Crusaders qualified for the 2018–19 UEFA Champions League. The runners-up (and 2017–18 Irish Cup winners), Coleraine, along with third-placed Glenavon and the play-off winners, Cliftonville, all qualified for the 2018–19 UEFA Europa League.

Teams
Twelve teams competed in the 2017–18 NIFL Premiership. Portadown were relegated after finishing bottom of the 2016–17 NIFL Premiership and were replaced by Warrenpoint Town as the winners of the 2016–17 NIFL Championship.

Carrick Rangers finished second from bottom but retained their Premiership place after winning the promotion-relegation play-off against NIFL Championship promotion play-off winners Institute 5–2 on aggregate.

Stadia and locations

League table

Results

Matches 1–22
During matches 1–22 each team plays every other team twice (home and away).

Matches 23–33
During matches 23–33 each team will play every other team for the third time (either at home, or away).

Matches 34–38
During matches 34–38 each team will play every other team in their half of the table once. As this is the fourth time that teams play each other this season, home sides are chosen so that they will have played each other twice at home and twice away.

Section A

Section B

Play-offs

UEFA Europa League play-offs
As 2017–18 Irish Cup winners, Coleraine, finished as league runners-up, their original runners-up berth in the Europa League was redistributed to third-placed Glenavon. As a result, the four teams finishing 4th–7th took part in Europa League play-offs to decide which one team would qualify for the 2018–19 UEFA Europa League first qualifying round.

Semi-finals

Final

Cliftonville were the UEFA Europa League play-off winners, and qualified for the 2018–19 UEFA Europa League first qualifying round.

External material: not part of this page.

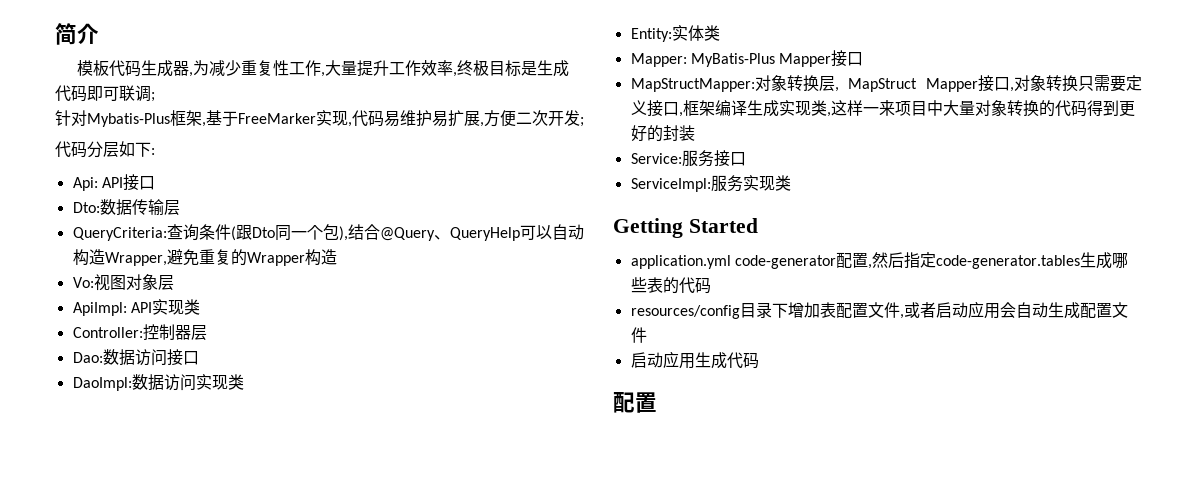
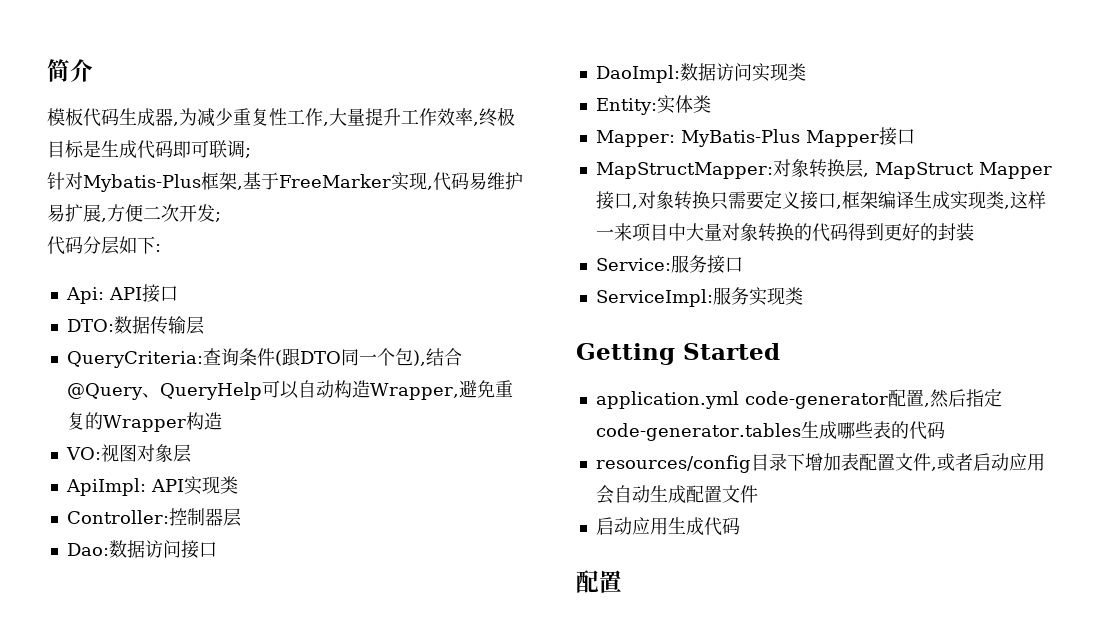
[72,202,100,213] Dto: -> [66,319,114,332] DTO:
[251,227,275,238] Dto -> [299,351,341,364] DTO
[72,277,94,288] Vo: -> [65,447,101,460] VO:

NIFL Premiership play-offs

Pre-play-off

The runners-up and third-placed teams from the Championship were set to take part in a promotion pre-play-off match to decide which team would face the eleventh-placed Premiership team, Carrick Rangers, in the play-off for a place in next season's Premiership. However, as the third-placed Championship team, Harland and Wolff Welders did not apply for a Premiership licence, the second-placed team, Newry City advanced directly to the play-off.

Play-off

The eleventh-placed team from the Premiership, Carrick Rangers, played Championship runners-up, Newry City, over two legs for a place in the 2018–19 NIFL Premiership.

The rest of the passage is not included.